TASK DETAILS: Copy out the data word for word. The images are not part of the copy.
══ DATA PROVIDED ══
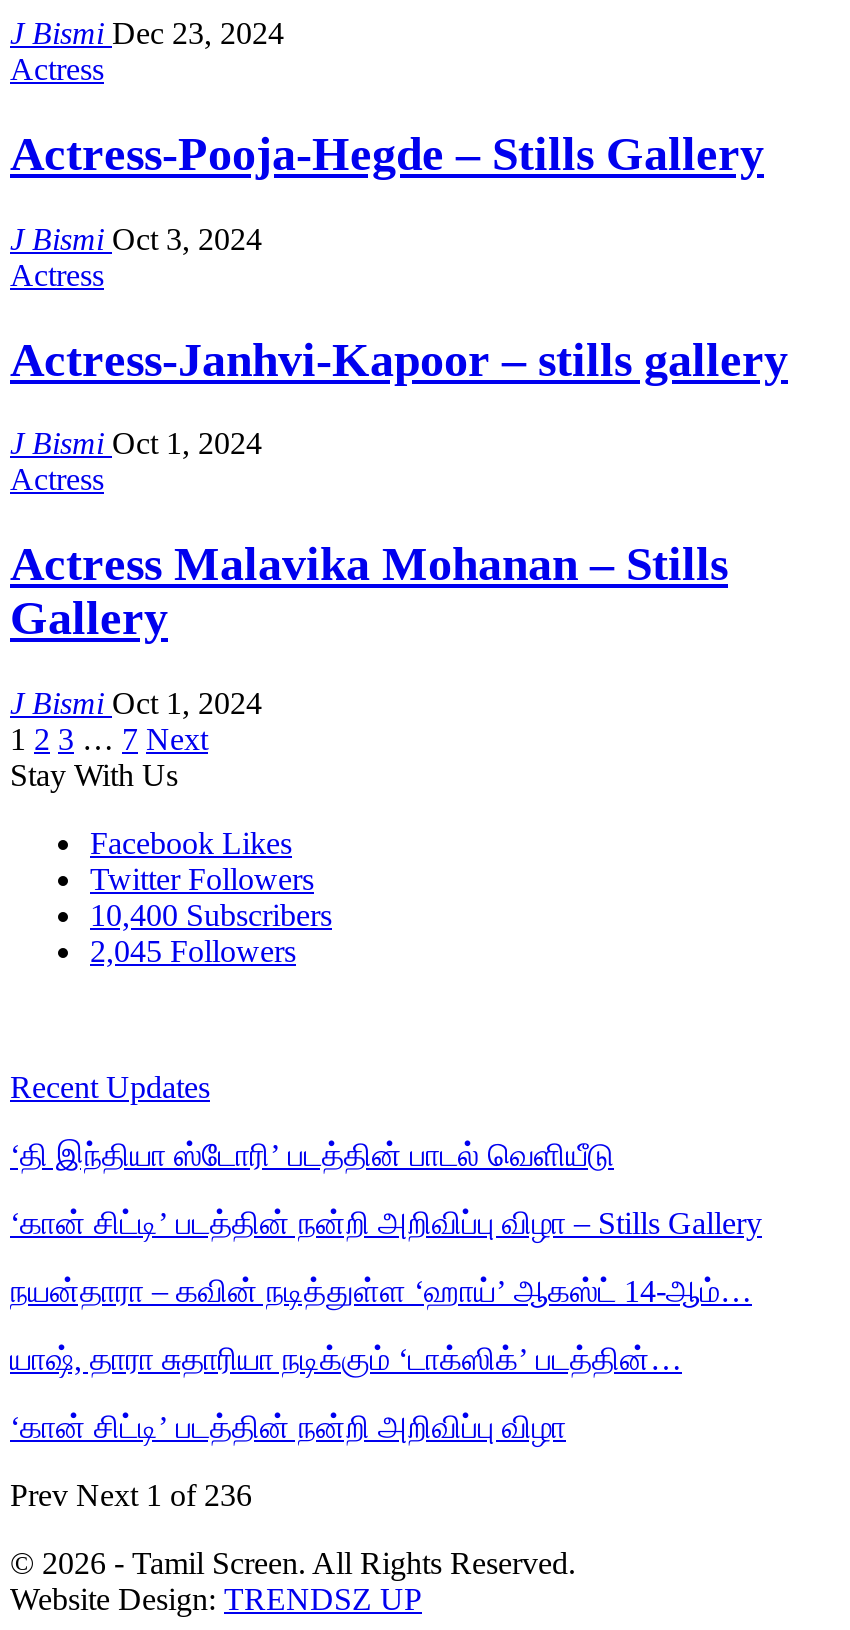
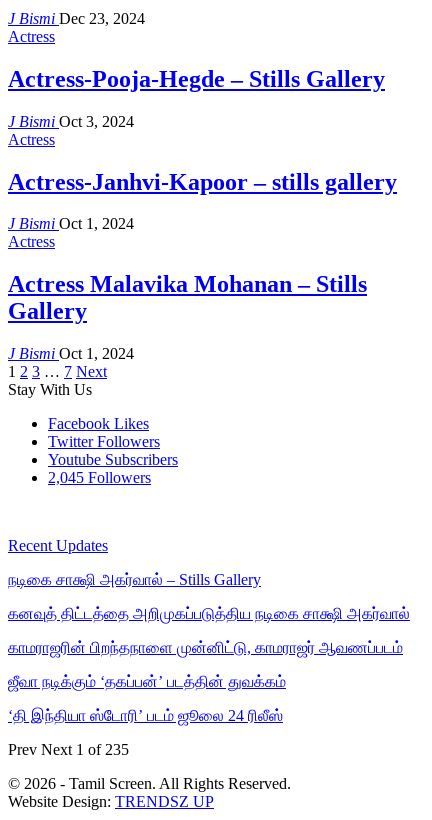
[90,899,332,933] 10,400 Subscribers -> [48,451,178,468] Youtube Subscribers
[10,1139,614,1173] ‘தி இந்தியா ஸ்டோரி’ படத்தின் பாடல் வெளியீடு -> [8,571,261,588] நடிகை சாக்ஷி அகர்வால் – Stills Gallery
[10,1207,762,1241] ‘கான் சிட்டி’ படத்தின் நன்றி அறிவிப்பு விழா – Stills Gallery -> [8,605,410,622] கனவுத் திட்டத்தை அறிமுகப்படுத்திய நடிகை சாக்ஷி அகர்வால்
[10,1275,752,1309] நயன்தாரா – கவின் நடித்துள்ள ‘ஹாய்’ ஆகஸ்ட் 14-ஆம்… -> [8,639,403,656] காமராஜரின் பிறந்தநாளை முன்னிட்டு, காமராஜர் ஆவணப்படம்
[10,1343,682,1377] யாஷ், தாரா சுதாரியா நடிக்கும் ‘டாக்ஸிக்’ படத்தின்… -> [8,673,286,690] ஜீவா நடிக்கும் ‘தகப்பன்’ படத்தின் துவக்கம்
[10,1411,566,1445] ‘கான் சிட்டி’ படத்தின் நன்றி அறிவிப்பு விழா -> [8,707,283,724] ‘தி இந்தியா ஸ்டோரி’ படம் ஜூலை 24 ரிலீஸ்
[10,1479,252,1513] Prev Next 1 of 236 -> [8,741,129,758] Prev Next 1 of 235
═══
TASK SOLUTION:
[90,899,332,933] 10,400 Subscribers -> [48,451,178,468] Youtube Subscribers
[10,1139,614,1173] ‘தி இந்தியா ஸ்டோரி’ படத்தின் பாடல் வெளியீடு -> [8,571,261,588] நடிகை சாக்ஷி அகர்வால் – Stills Gallery
[10,1207,762,1241] ‘கான் சிட்டி’ படத்தின் நன்றி அறிவிப்பு விழா – Stills Gallery -> [8,605,410,622] கனவுத் திட்டத்தை அறிமுகப்படுத்திய நடிகை சாக்ஷி அகர்வால்
[10,1275,752,1309] நயன்தாரா – கவின் நடித்துள்ள ‘ஹாய்’ ஆகஸ்ட் 14-ஆம்… -> [8,639,403,656] காமராஜரின் பிறந்தநாளை முன்னிட்டு, காமராஜர் ஆவணப்படம்
[10,1343,682,1377] யாஷ், தாரா சுதாரியா நடிக்கும் ‘டாக்ஸிக்’ படத்தின்… -> [8,673,286,690] ஜீவா நடிக்கும் ‘தகப்பன்’ படத்தின் துவக்கம்
[10,1411,566,1445] ‘கான் சிட்டி’ படத்தின் நன்றி அறிவிப்பு விழா -> [8,707,283,724] ‘தி இந்தியா ஸ்டோரி’ படம் ஜூலை 24 ரிலீஸ்
[10,1479,252,1513] Prev Next 1 of 236 -> [8,741,129,758] Prev Next 1 of 235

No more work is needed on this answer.